* [WHAT TO PRODUCE] From the records below, please return each line that holds the word "Bielefeld".

* [Front-end code edit data]
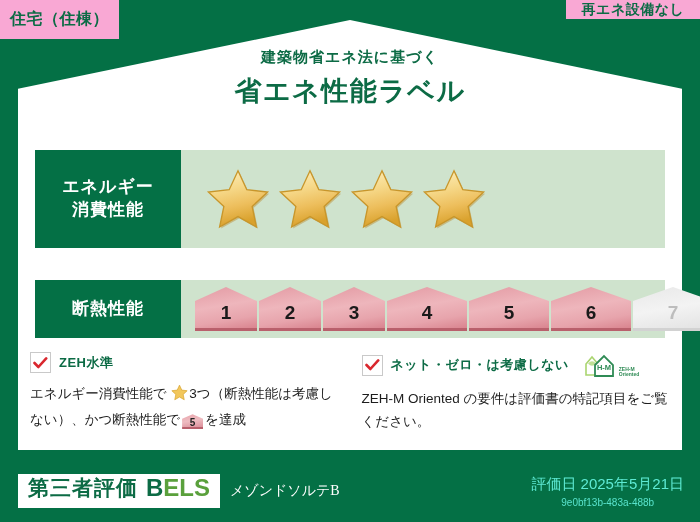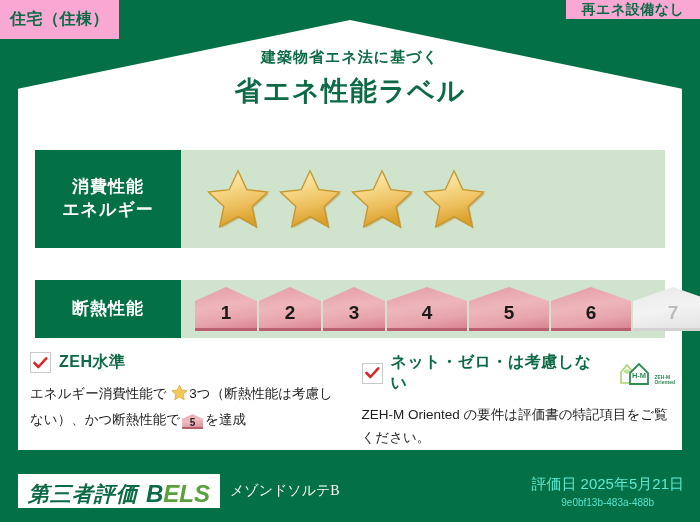--- a/index.html
+++ b/index.html
@@ -214,8 +214,8 @@
 
   <div class="rating-row" id="row-energy">
     <div class="row-label">
+      <span>エネルギー</span>
       <span>消費性能</span>
-      <span>エネルギー</span>
     </div>
     <div class="row-body">
       <div class="stars-wrap" id="stars-wrap">

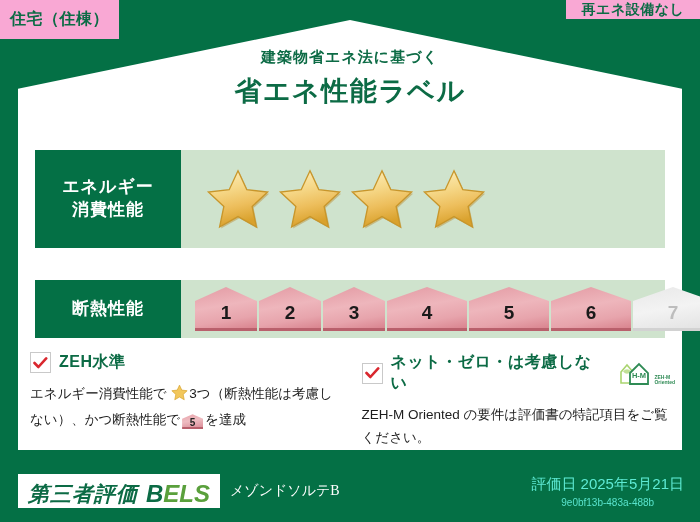--- a/index.html
+++ b/index.html
@@ -143,7 +143,7 @@
   }
   .checkbox svg { display: block; }
   .criteria-title {
-    font-size: 16px; font-weight: bold; color: #0c6b45; letter-spacing: .5px;
+    font-size: 13px; font-weight: bold; color: #0c6b45; letter-spacing: .5px;
   }
   .criteria-body {
     font-size: 13.5px; color: #1d1d1d; line-height: 1.72;

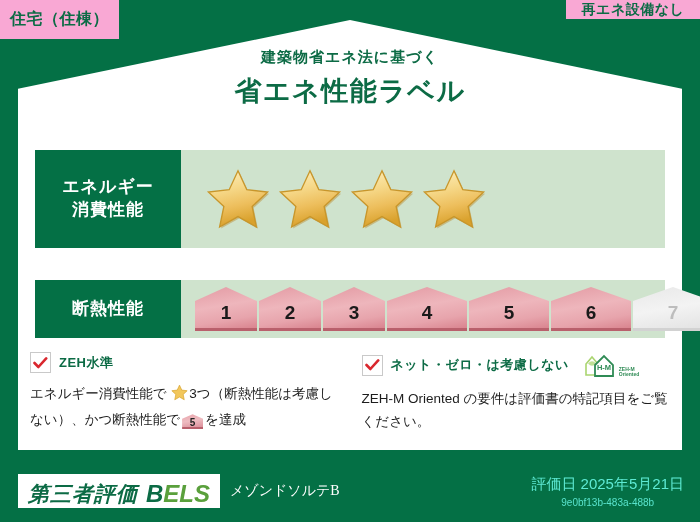--- a/index.html
+++ b/index.html
@@ -176,7 +176,7 @@
     background: #ffffff;
     height: 34px;
     padding: 0 10px;
-    display: flex; align-items: flex-end; gap: 8px; font-style: italic;
+    display: flex; align-items: flex-start; gap: 8px;
   }
   #bels-prefix { font-size: 21px; font-weight: bold; color: #0c6b45; letter-spacing: 1px; }
   .bels-word { font-size: 24px; font-weight: bold; letter-spacing: 0px; }

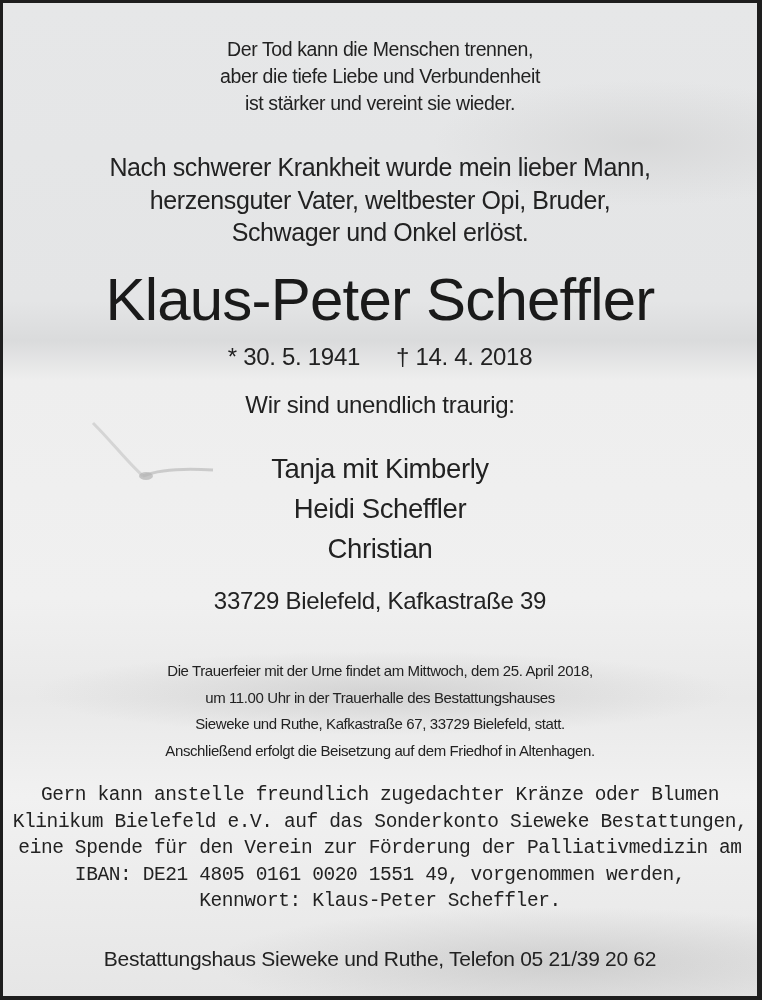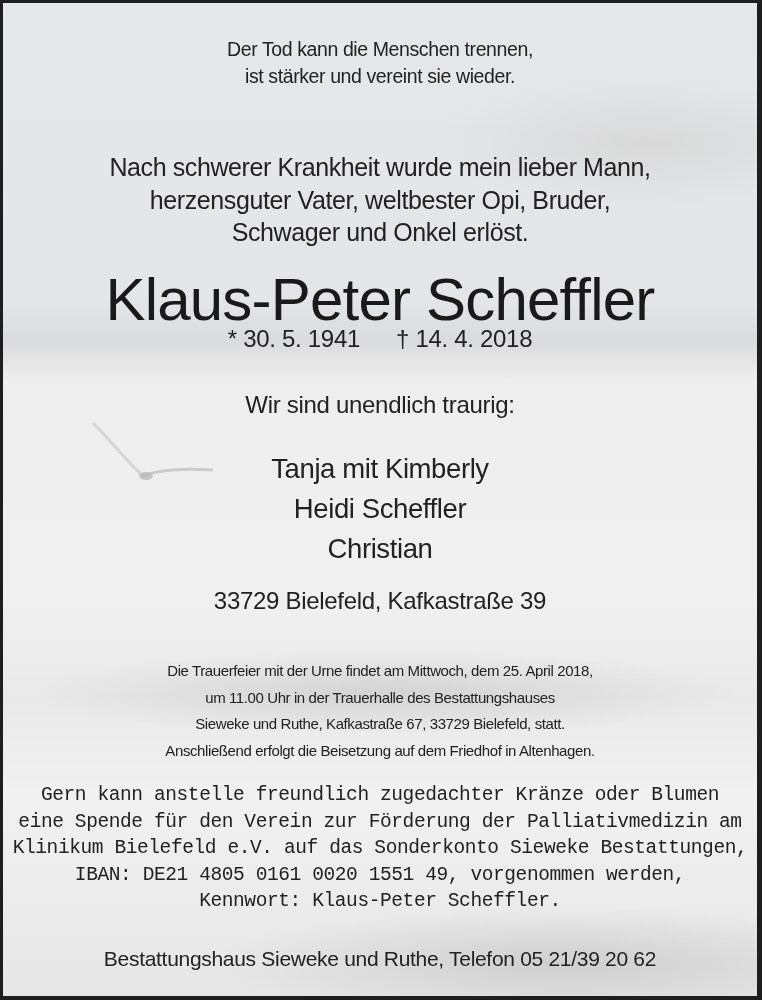--- a/index.html
+++ b/index.html
@@ -44,6 +44,7 @@
 
   <div class="blk quote">
     <span class="line">Der Tod kann die Menschen trennen,</span>
+    <span class="line">aber die tiefe Liebe und Verbundenheit</span>
     <span class="line">ist stärker und vereint sie wieder.</span>
   </div>
 

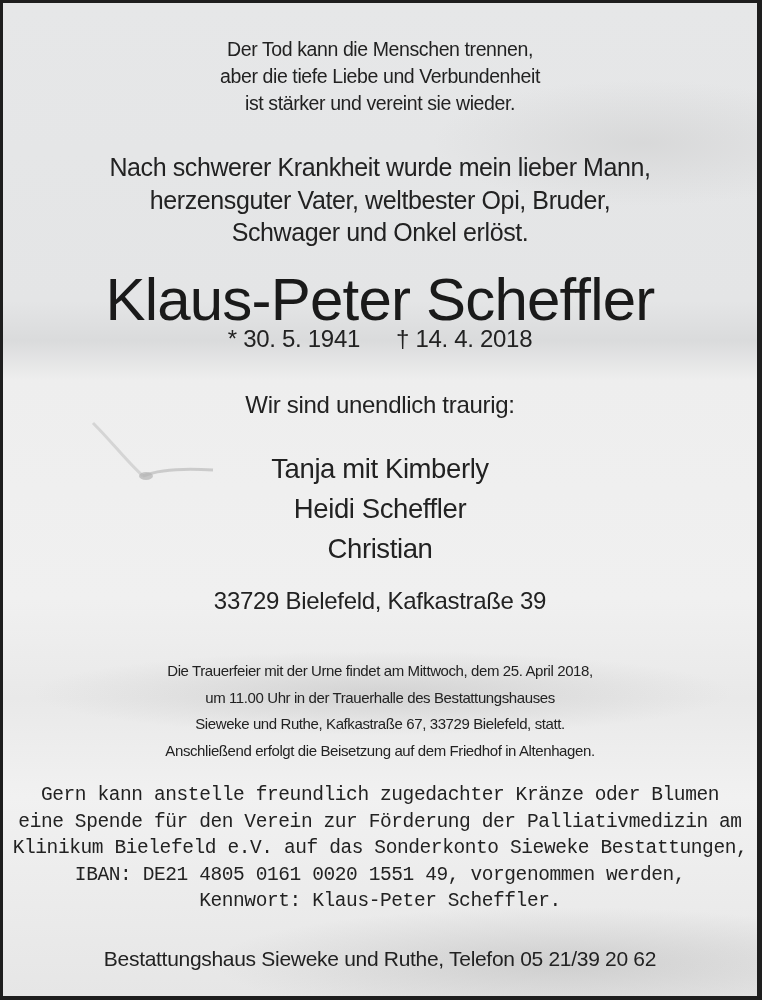--- a/index.html
+++ b/index.html
@@ -21,7 +21,7 @@
     .quote { top: 33px; font-size: 19.5px; line-height: 27px; letter-spacing: -0.4px; }
     .intro { top: 148px; font-size: 25px; line-height: 32.5px; letter-spacing: -0.4px; }
     .name { top: 262px; font-size: 60px; line-height: 70px; letter-spacing: -0.8px; color: #1a1a1a; }
-    .dates { top: 320px; font-size: 24px; line-height: 32px; letter-spacing: -0.3px; }
+    .dates { top: 338px; font-size: 24px; line-height: 32px; letter-spacing: -0.3px; }
     .dates span.gap { display: inline-block; width: 36px; }
     .sad { top: 386px; font-size: 24px; line-height: 32px; letter-spacing: -0.3px; }
     .family { top: 446px; font-size: 27.5px; line-height: 40px; letter-spacing: -0.4px; }

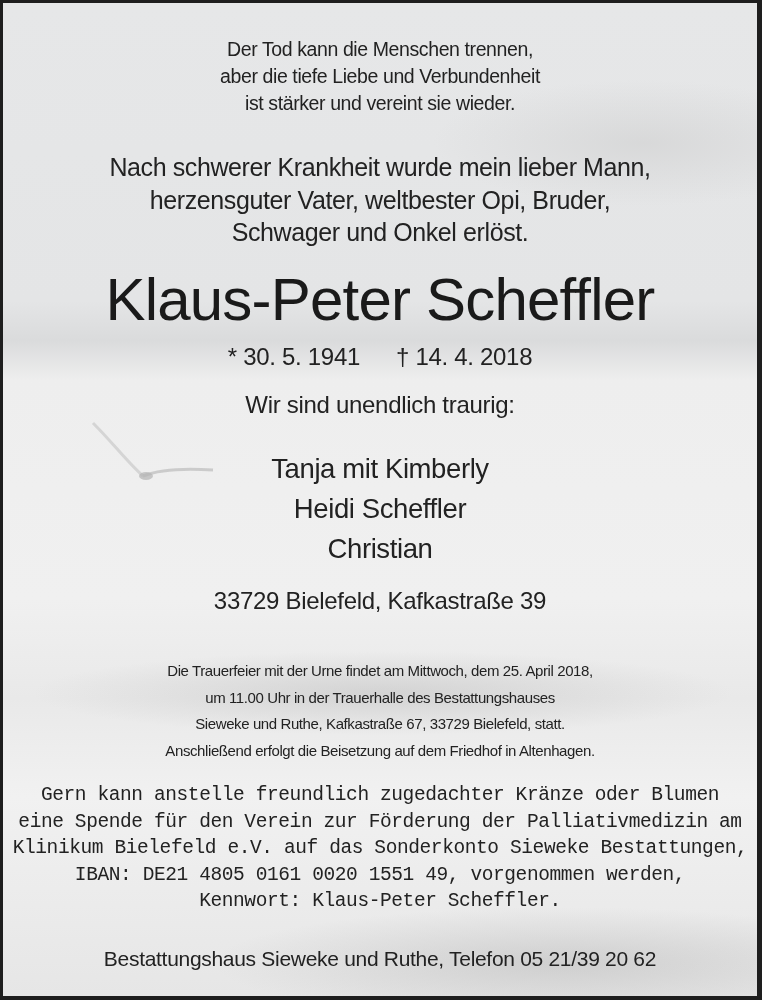--- a/index.html
+++ b/index.html
@@ -79,8 +79,8 @@
 
   <div class="blk donation">
     <span class="line">Gern kann anstelle freundlich zugedachter Kränze oder Blumen</span>
+    <span class="line">Klinikum Bielefeld e.V. auf das Sonderkonto Sieweke Bestattungen,</span>
     <span class="line">eine Spende für den Verein zur Förderung der Palliativmedizin am</span>
-    <span class="line">Klinikum Bielefeld e.V. auf das Sonderkonto Sieweke Bestattungen,</span>
     <span class="line">IBAN: DE21 4805 0161 0020 1551 49, vorgenommen werden,</span>
     <span class="line">Kennwort: Klaus-Peter Scheffler.</span>
   </div>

* [RESPONSE TO THE TASK]
+    <span class="line">Klinikum Bielefeld e.V. auf das Sonderkonto Sieweke Bestattungen,</span>
-    <span class="line">Klinikum Bielefeld e.V. auf das Sonderkonto Sieweke Bestattungen,</span>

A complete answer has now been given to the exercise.